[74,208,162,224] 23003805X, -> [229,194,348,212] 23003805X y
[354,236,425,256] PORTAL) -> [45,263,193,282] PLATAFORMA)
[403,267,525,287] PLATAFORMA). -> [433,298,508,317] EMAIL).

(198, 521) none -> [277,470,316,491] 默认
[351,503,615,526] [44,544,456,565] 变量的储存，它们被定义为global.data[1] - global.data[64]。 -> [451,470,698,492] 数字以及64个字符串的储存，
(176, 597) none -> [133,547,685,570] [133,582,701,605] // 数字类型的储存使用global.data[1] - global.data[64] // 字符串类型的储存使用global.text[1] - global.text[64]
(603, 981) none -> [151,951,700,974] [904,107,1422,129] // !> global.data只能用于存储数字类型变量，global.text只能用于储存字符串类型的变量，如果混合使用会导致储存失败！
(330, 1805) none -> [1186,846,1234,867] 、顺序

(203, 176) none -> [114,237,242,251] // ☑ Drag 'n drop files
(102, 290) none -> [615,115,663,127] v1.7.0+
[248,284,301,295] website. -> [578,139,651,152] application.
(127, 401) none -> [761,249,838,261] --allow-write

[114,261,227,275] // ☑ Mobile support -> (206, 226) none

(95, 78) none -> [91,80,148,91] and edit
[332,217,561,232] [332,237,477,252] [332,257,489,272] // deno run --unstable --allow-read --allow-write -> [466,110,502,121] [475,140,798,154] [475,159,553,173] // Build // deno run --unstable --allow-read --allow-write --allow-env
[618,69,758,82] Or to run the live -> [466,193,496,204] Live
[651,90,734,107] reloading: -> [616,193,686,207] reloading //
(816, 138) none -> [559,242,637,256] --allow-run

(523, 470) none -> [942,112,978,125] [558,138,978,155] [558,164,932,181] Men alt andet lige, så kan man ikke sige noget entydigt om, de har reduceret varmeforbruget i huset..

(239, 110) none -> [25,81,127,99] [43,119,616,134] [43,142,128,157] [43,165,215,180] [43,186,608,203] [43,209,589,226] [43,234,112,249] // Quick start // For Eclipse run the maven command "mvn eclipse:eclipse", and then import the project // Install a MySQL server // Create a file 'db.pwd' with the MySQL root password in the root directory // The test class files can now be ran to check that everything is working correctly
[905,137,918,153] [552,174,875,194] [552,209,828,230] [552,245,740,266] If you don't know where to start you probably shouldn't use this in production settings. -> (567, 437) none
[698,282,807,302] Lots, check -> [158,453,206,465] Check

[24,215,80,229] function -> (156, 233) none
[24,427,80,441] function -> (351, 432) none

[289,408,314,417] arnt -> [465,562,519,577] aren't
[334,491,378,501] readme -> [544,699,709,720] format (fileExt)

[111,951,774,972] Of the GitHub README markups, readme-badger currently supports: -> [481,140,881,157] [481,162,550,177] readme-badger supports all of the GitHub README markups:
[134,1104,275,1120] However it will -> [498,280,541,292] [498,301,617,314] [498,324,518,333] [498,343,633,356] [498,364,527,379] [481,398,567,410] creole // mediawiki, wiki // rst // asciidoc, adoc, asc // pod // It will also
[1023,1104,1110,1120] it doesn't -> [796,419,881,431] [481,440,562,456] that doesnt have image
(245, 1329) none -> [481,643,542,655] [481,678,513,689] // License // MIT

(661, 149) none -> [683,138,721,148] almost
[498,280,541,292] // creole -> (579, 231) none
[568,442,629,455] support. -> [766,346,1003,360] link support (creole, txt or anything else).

◆ **TASK DESCRIPTION**: Please count the lines in the material above where the word "allow" occurs, and give only the number.

◆ **ANSWER TO THIS PROBLEM**: 3